A operação foi coordenada pela Força Aeroespacial Russa em colaboração com o Ministério da Defesa, e teve como objetivo colocar em órbita uma série de satélites militares voltados para monitoramento espacial.
O evento ocorreu na base de Plesetsk, que se situa na região de Arkhangelsk e possui uma longa história de utilização para missões militares desde o período soviético.
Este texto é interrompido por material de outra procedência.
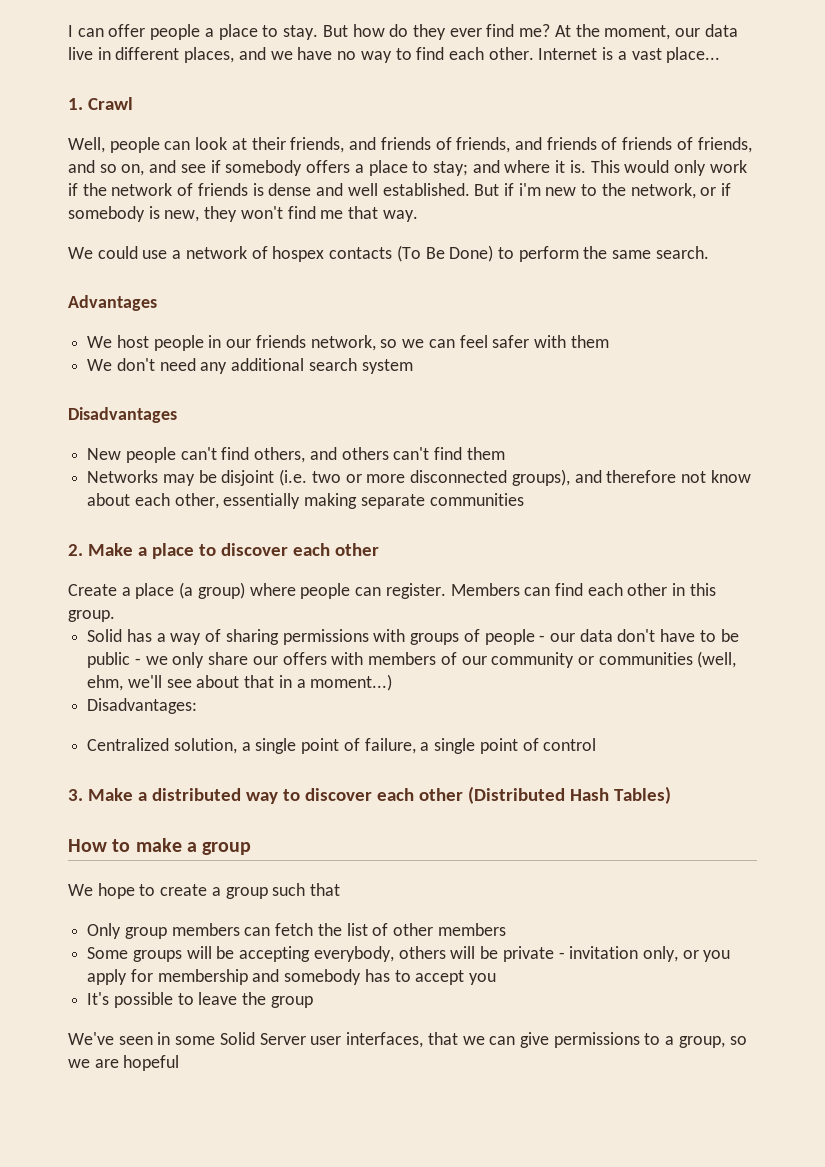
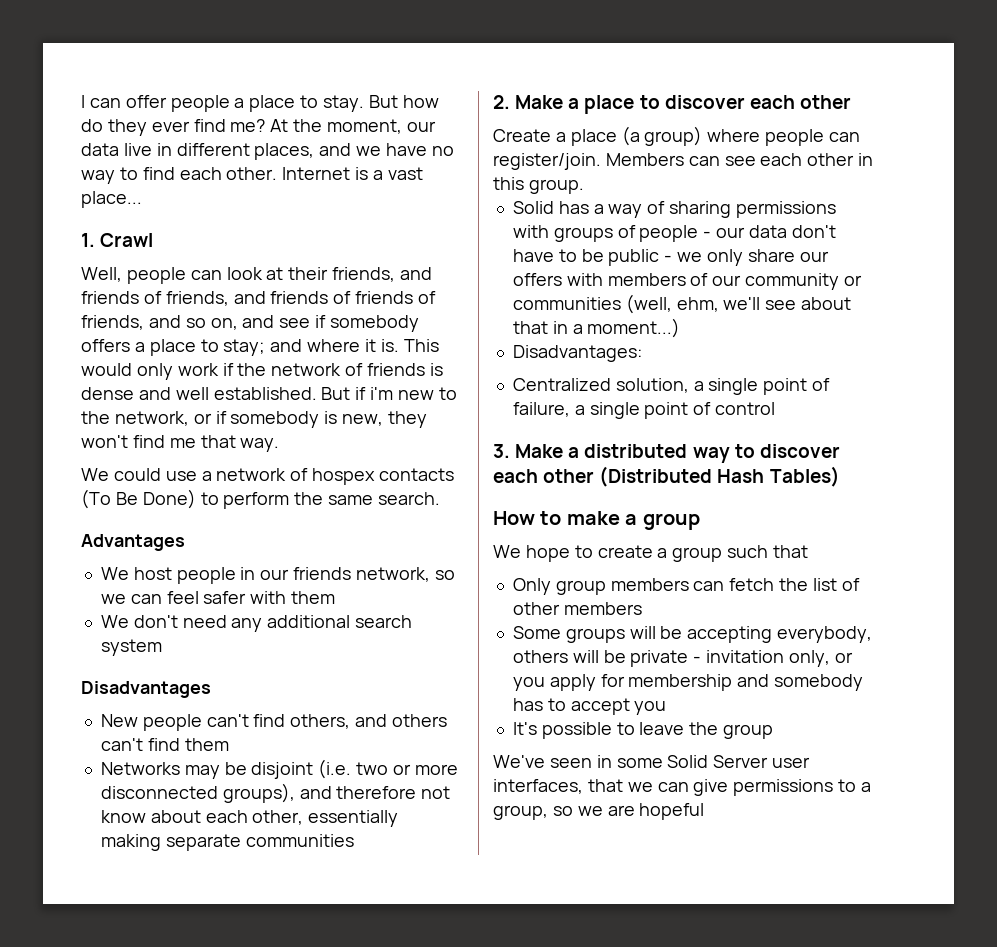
- Create a place (a group) where people can register.
+ Create a place (a group) where people can register/join.
- Members can find each other in this group.
+ Members can see each other in this group.

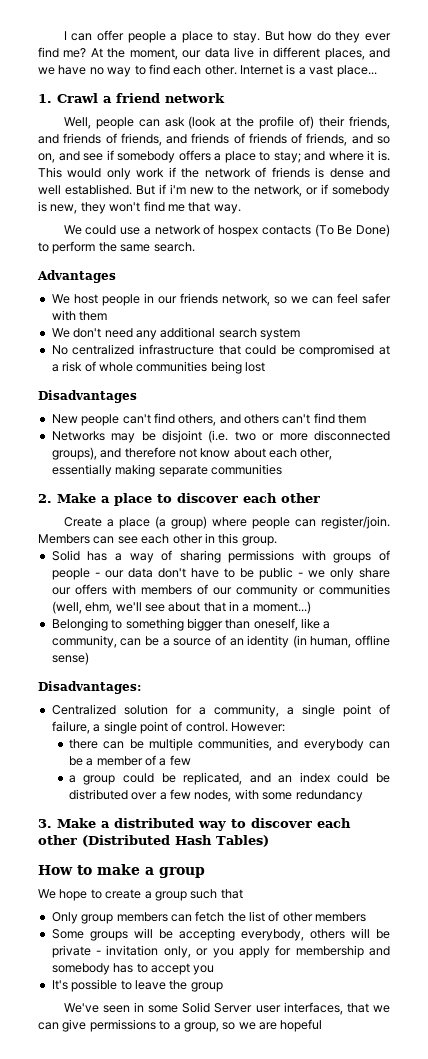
- 1. Crawl
+ 1. Crawl a friend network
- Well, people can look at their friends, and friends of friends, and friends of friends of friends, and so on, and see if somebody offers a place to stay; and where it is.
+ Well, people can ask (look at the profile of) their friends, and friends of friends, and friends of friends of friends, and so on, and see if somebody offers a place to stay; and where it is.
+ No centralized infrastructure that could be compromised at a risk of whole communities being lost
+ Belonging to something bigger than oneself, like a community, can be a source of an identity (in human, offline sense)
  Disadvantages:
- Centralized solution, a single point of failure, a single point of control
+ Centralized solution for a community, a single point of failure, a single point of control. However:
+ there can be multiple communities, and everybody can be a member of a few
+ a group could be replicated, and an index could be distributed over a few nodes, with some redundancy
Este lançamento faz parte de uma série de ações do programa Angara, que envolve uma nova geração de foguetes modulares projetados para diminuir a dependência russa de tecnologias estrangeiras após a era soviética.
Em 2024, o Angara-A5, uma versão mais robusta que opera com hidrogênio, realizou seu primeiro teste operacional bem-sucedido a partir do cosmódromo Vostochny.
Futuras testes estão planejados para ocorrer em 2030.
O Angara-1.2, responsável pelo último lançamento, foi desenvolvido para substituir gradativamente os lançadores mais antigos, como o Proton.
Este veículo é um foguete de dois estágios, projetado para levar cargas úteis leves à órbita terrestre baixa; conforme informações técnicas da instituição militar, ele pode transportar entre 3,5 e 3,8 toneladas.
Os satélites que foram lançados não tiveram seus detalhes revelados publicamente.
A expectativa é que esses satélites auxiliem as operações do Exército russo em áreas como navegação por meio de redes protegidas, coleta de dados geográficos e sistemas seguros de reconhecimento e comunicação.
Lançamentos semelhantes já ocorreram nos últimos anos a partir da mesma base em Plesetsk, sempre com cargas classificadas sob a designação “Kosmos”, conforme informações da Agência Espacial Russa.
No total, este foi o oitavo lançamento do Angara-1.2 desde sua estreia em 2014, e todos os voos até o momento foram bem-sucedidos.